Cai
sobre nós
como
faria um homem faminto
sobre
um prato de sopa quente,
uma
noite de inverno.
Tudo
se move para onde tem de ser,
mudança
nenhuma
é
demasiado profunda.
Devíamos
prestar mais atenção,
ser
mais cuidadosos,
o
tempo dobra-se sobre si mesmo
e o
que aconteceu,
algo
de que julgávamos
que
estávamos livres,
podia
estar à beira de acontecer de novo,
pela
primeira vez.
Tradução
de A.M.
Original:
Cae
sobre nosotros
como
lo haría un hombre hambriento
sobre
un plato de sopa caliente,
una
noche de invierno.
Todo
se mueve hacia donde tiene que moverse,
ningún
cambio
es
un cambio demasiado profundo.
Deberíamos
prestar más atención,
deberíamos
ser más cuidadosos,
el
tiempo se pliega sobre sí mismo
y lo
que ocurrió,
algo
de lo que creíamos
que
nos habíamos librado,
podría
estar a punto de ocurrir de nuevo,
por
primera vez.
O poema apresenta a escuridão como metáfora de um recomeço não
esperado na vida humana.
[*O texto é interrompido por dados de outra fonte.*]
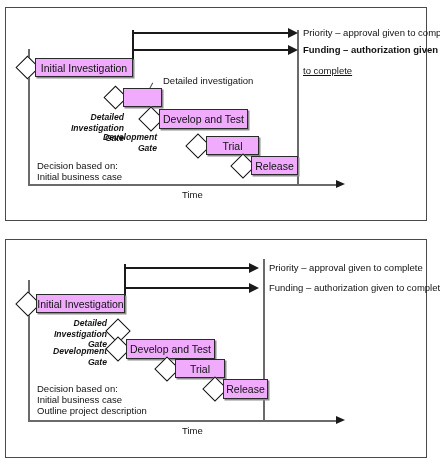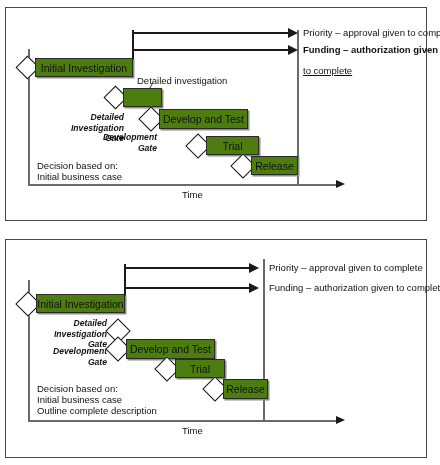--- a/index.html
+++ b/index.html
@@ -19,21 +19,21 @@
     border-top:4.5px solid transparent;border-bottom:4.5px solid transparent;}
 
   .riser{position:absolute;width:1.6px;background:#1a1a1a;}
   .rightline{position:absolute;width:1.6px;background:#6a6a6a;}
 
   .flow{position:absolute;height:1.6px;background:#1a1a1a;}
   .flow-head{position:absolute;width:0;height:0;border-left:10px solid #1a1a1a;
     border-top:5px solid transparent;border-bottom:5px solid transparent;}
 
   
-  .pbox{position:absolute;background:#4d7c0f;border:1.6px solid #2a2a2a;
+  .pbox{position:absolute;background:#f0abfc;border:1.6px solid #2a2a2a;
     box-shadow:1.5px 1.5px 0 0 #8d8d8d;
     display:flex;align-items:center;justify-content:center;
     font-size:10.5px;color:#111;box-sizing:border-box;white-space:nowrap;}
 
   
   .gate{position:absolute;}
   .gate i{display:block;width:100%;height:100%;background:#fff;
     border:1.7px solid #111;transform:rotate(45deg);box-sizing:border-box;}
 
   .lbl{position:absolute;font-size:9.5px;color:#111;white-space:nowrap;line-height:11.5px;}
@@ -66,21 +66,21 @@
       <div class="flow" style="left:126px;top:41px;width:160px;"></div>
       <div class="flow-head" style="left:282px;top:37px;"></div>
       <div class="lbl" style="left:297px;top:36px;font-weight:bold;">Funding – authorization given</div>
       <div class="lbl" style="left:297px;top:57px;text-decoration:underline;">to complete</div>
 
       <div class="gate" style="left:13px;top:51px;width:17px;height:17px;">
           <i></i>
         </div>
       <div class="pbox" style="left:29px;top:50px;width:98px;height:19px;">Initial Investigation</div>
 
-      <div class="lbl" style="left:131px;top:67px;">Detailed investigation</div>
+      <div class="lbl" style="left:157px;top:67px;">Detailed investigation</div>
       <div class="callout" style="left:136px;top:94px;width:22px;transform:rotate(-62deg);"></div>
 
       <div class="gate" style="left:101px;top:81px;width:17px;height:17px;">
           <i></i>
         </div>
       <div class="pbox" style="left:117px;top:80px;width:39px;height:19px;"></div>
 
       <div class="lbl lbl-it lbl-right" style="left:33px;top:104px;width:85px;">
         <div>Detailed</div>
         <div>Investigation</div>
@@ -162,18 +162,18 @@
         </div>
       <div class="pbox" style="left:169px;top:119px;width:50px;height:19px;">Trial</div>
 
       <div class="gate" style="left:200px;top:140px;width:18px;height:18px;">
           <i></i>
         </div>
       <div class="pbox" style="left:217px;top:139px;width:45px;height:20px;">Release</div>
 
       <div class="lbl" style="left:31px;top:143px;">Decision based on:</div>
       <div class="lbl" style="left:31px;top:154px;">Initial business case</div>
-      <div class="lbl" style="left:31px;top:165px;">Outline complete description</div>
+      <div class="lbl" style="left:31px;top:165px;">Outline project description</div>
 
     </div>
   </div>
 
 </div>
 
 </body></html>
A noite (velhice?) surge de forma quase física,
avançando sobre «nós» com força inevitável. O movimento das coisas parece
obedecer a uma ordem prévia, enquanto o tempo se dobra. O poema transmite,
assim, uma inquietação discreta: aquilo que julgávamos ultrapassado pode
regressar inesperadamente. A linguagem simples e quotidiana reforça o carácter
filosófico da reflexão sobre memória, tempo e destino.